▶ Problem: The data should be written out in full, exactly as it stands, and the pictures dropped.

▶ Data:

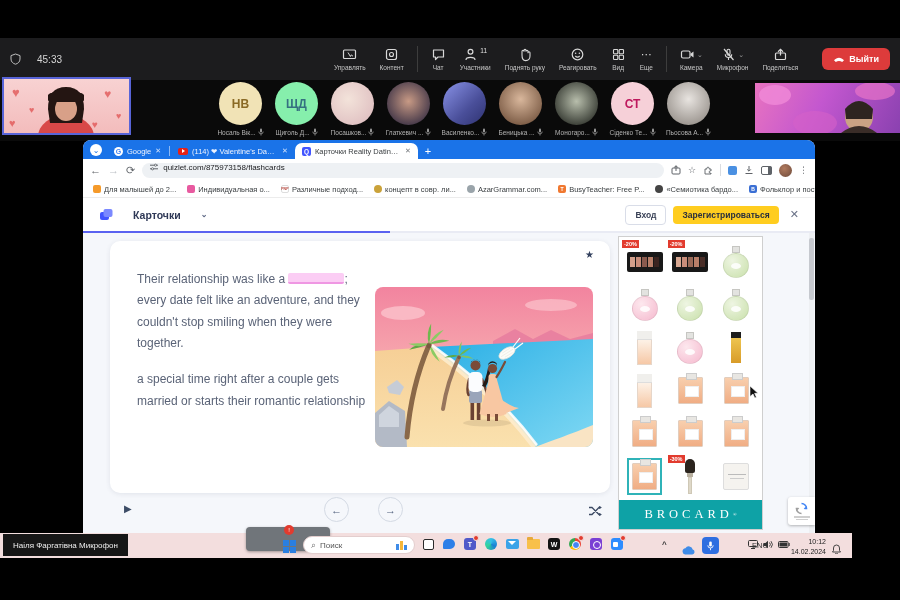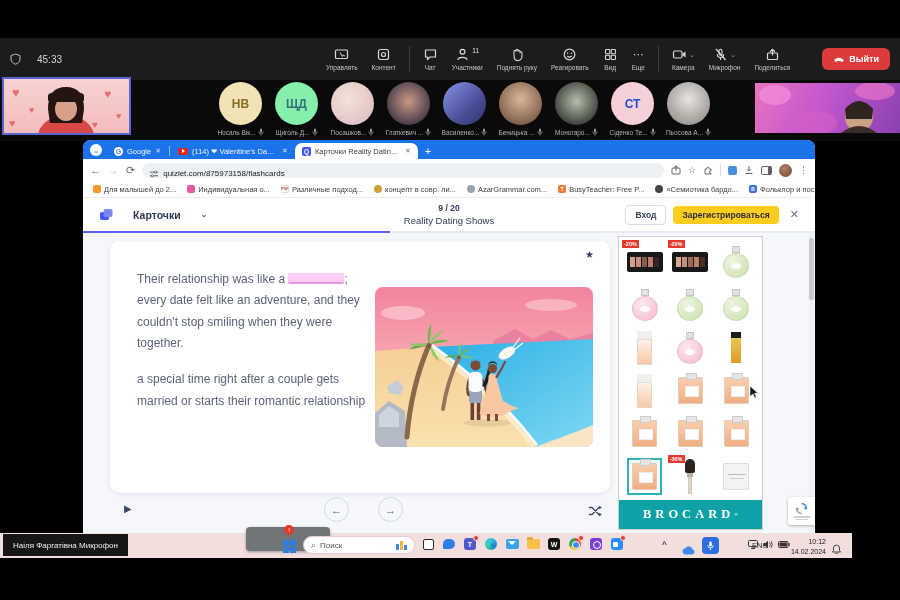"Выйти" .leaveBtn { margin-left: 24px -> 16px }
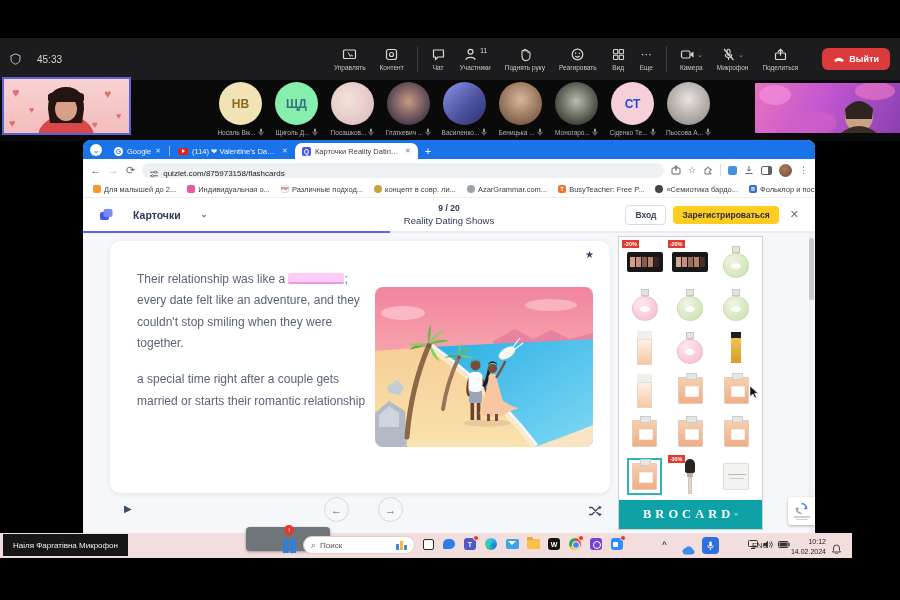"СТ" .pc8 { color: #1d4ed8 -> #be185d }
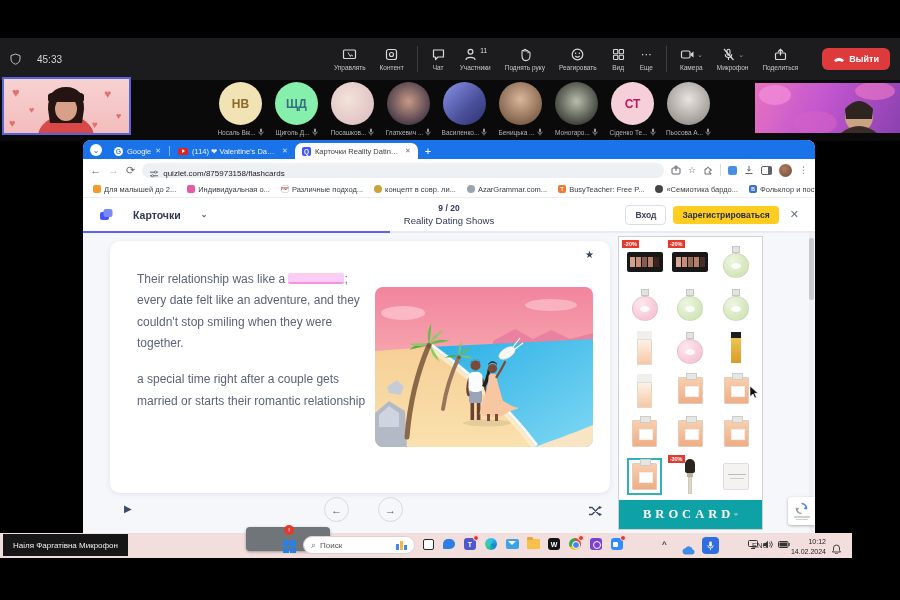"quizlet.com/875973158/flashcards" .omni { align-items: flex-end -> flex-start }
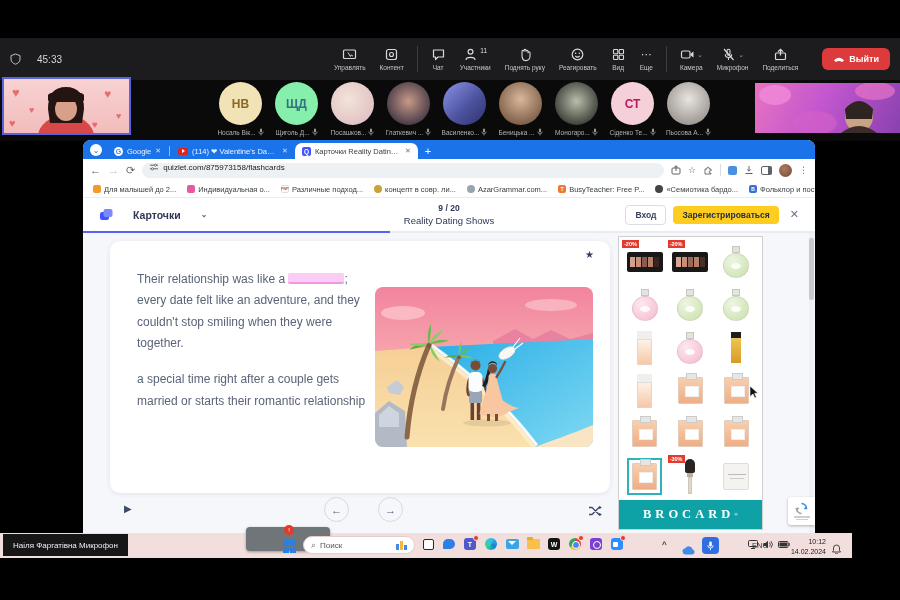"9 / 20" div.qcenter { html: <div> <div>9 / 20</div> <div>Reality Dating Shows</div> </div> -> none }
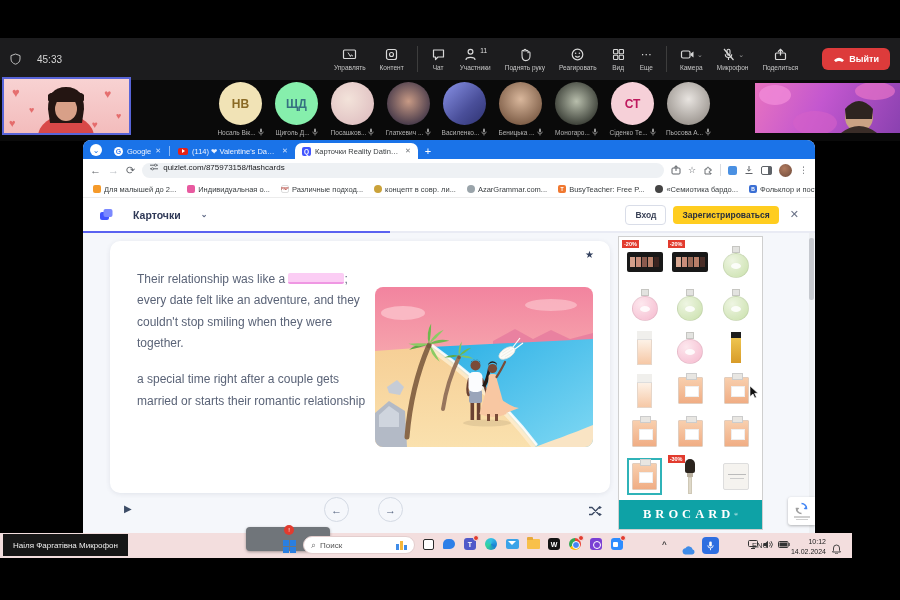"BROCARD" .adbanner { font-weight: bold -> normal }
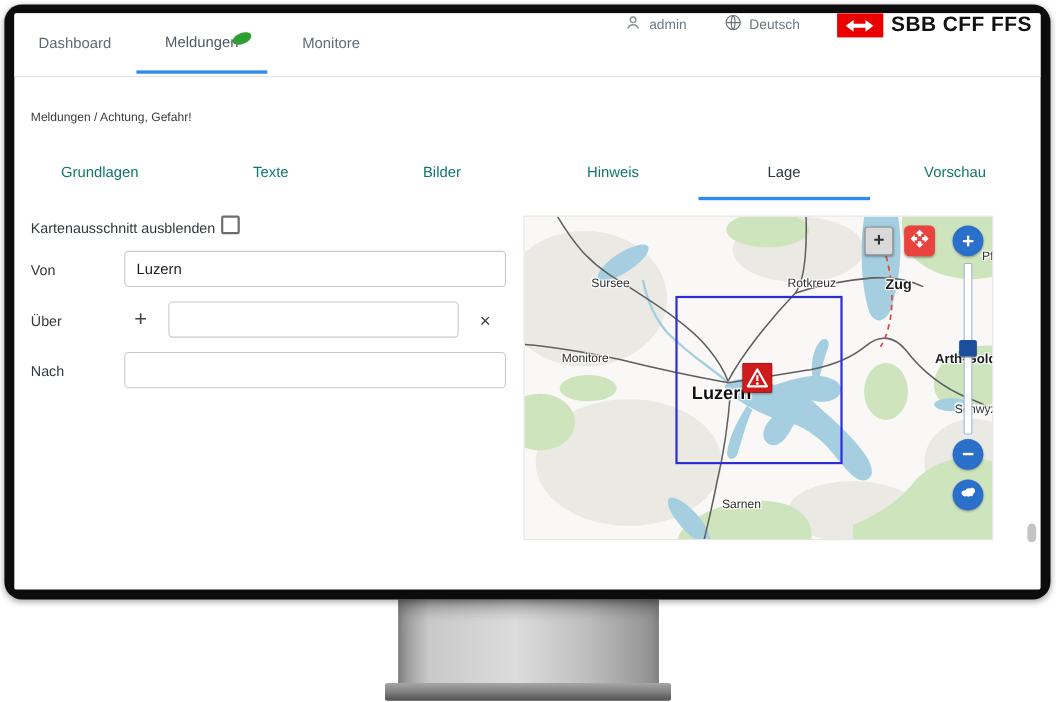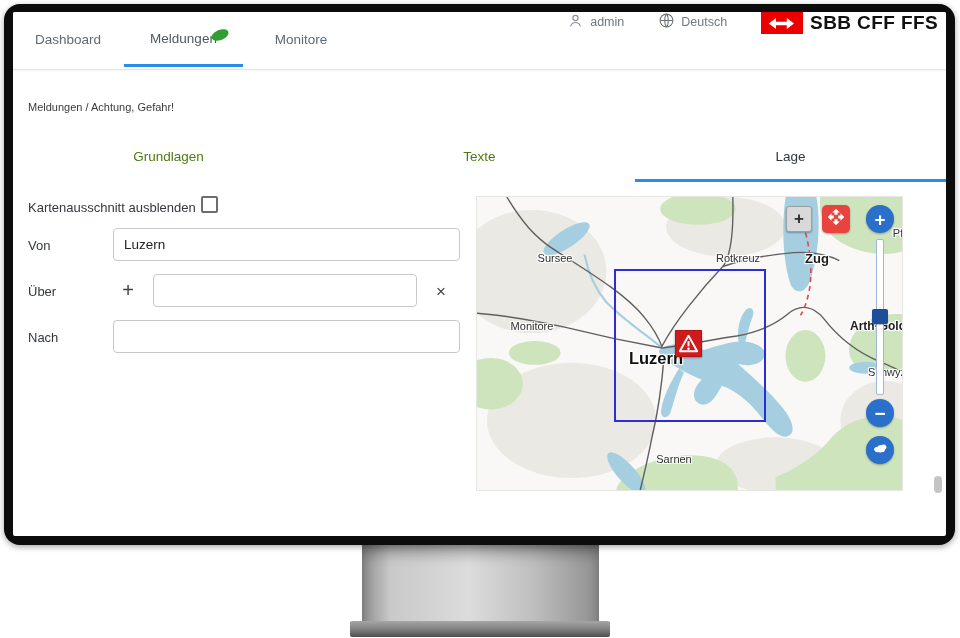"Grundlagen" .tab { color: #4d7c0f -> #0f766e }
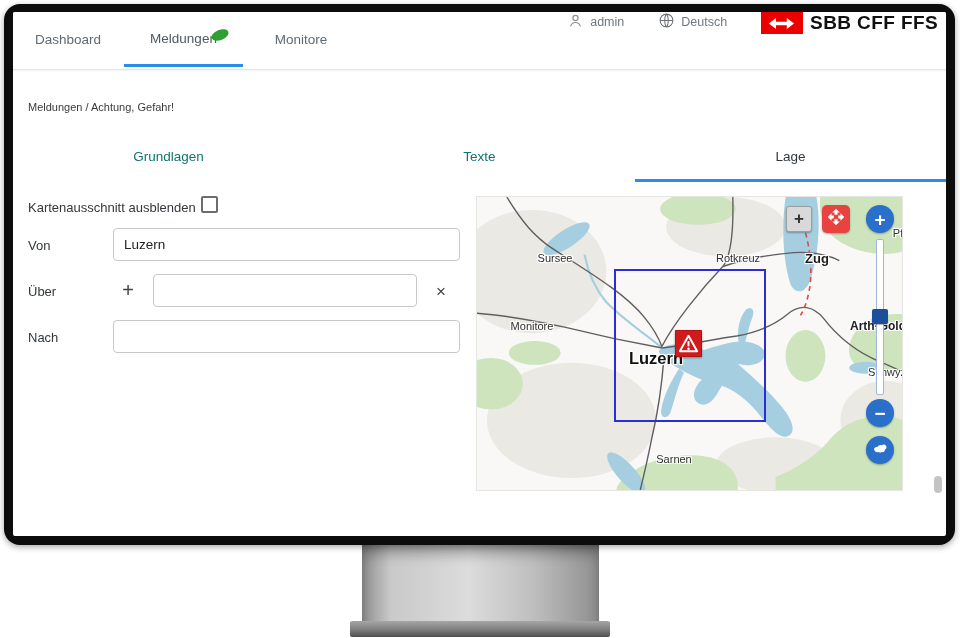"Bilder" div.tab { html: none -> <div> <span>Bilder</span> </div> }
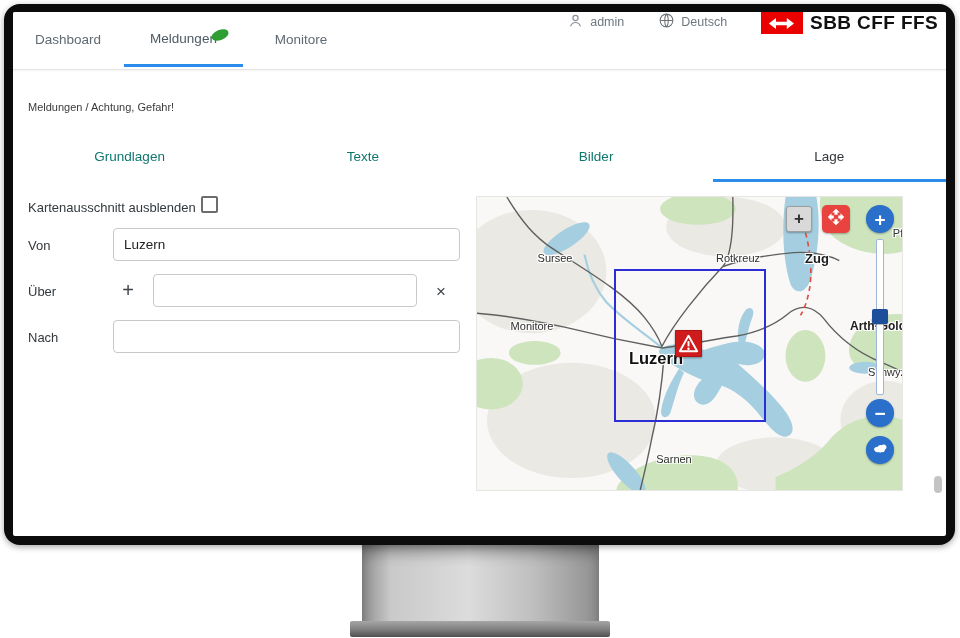"Hinweis" div.tab { html: none -> <div> <span>Hinweis</span> </div> }
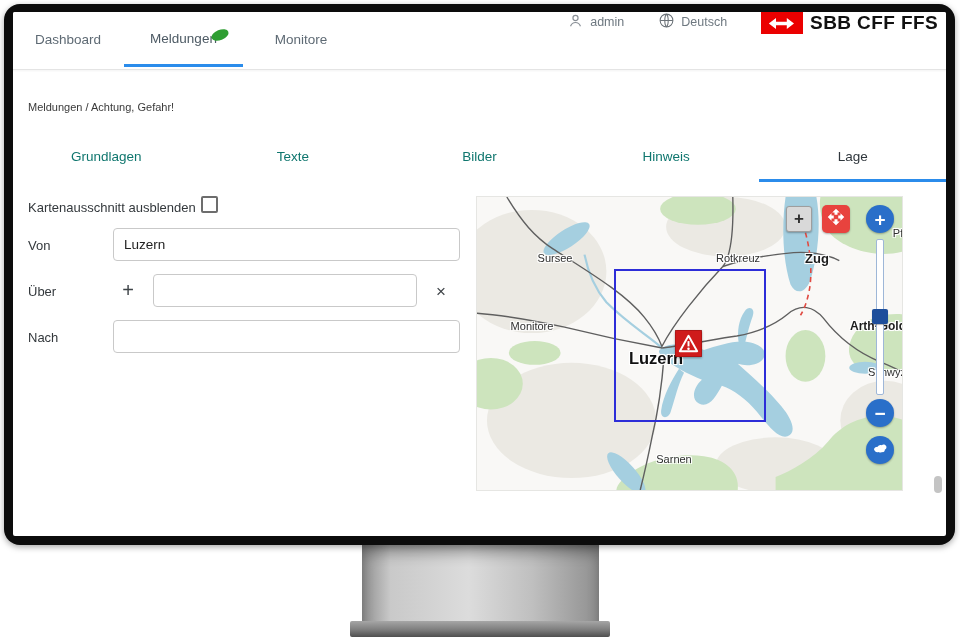"Vorschau" div.tab { html: none -> <div> <span>Vorschau</span> </div> }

▶ Solution to this problem:
"Выйти" .leaveBtn { margin-left: 24px -> 16px }
"СТ" .pc8 { color: #1d4ed8 -> #be185d }
"quizlet.com/875973158/flashcards" .omni { align-items: flex-end -> flex-start }
"9 / 20" div.qcenter { html: <div> <div>9 / 20</div> <div>Reality Dating Shows</div> </div> -> none }
"BROCARD" .adbanner { font-weight: bold -> normal }
"Grundlagen" .tab { color: #4d7c0f -> #0f766e }
"Bilder" div.tab { html: none -> <div> <span>Bilder</span> </div> }
"Hinweis" div.tab { html: none -> <div> <span>Hinweis</span> </div> }
"Vorschau" div.tab { html: none -> <div> <span>Vorschau</span> </div> }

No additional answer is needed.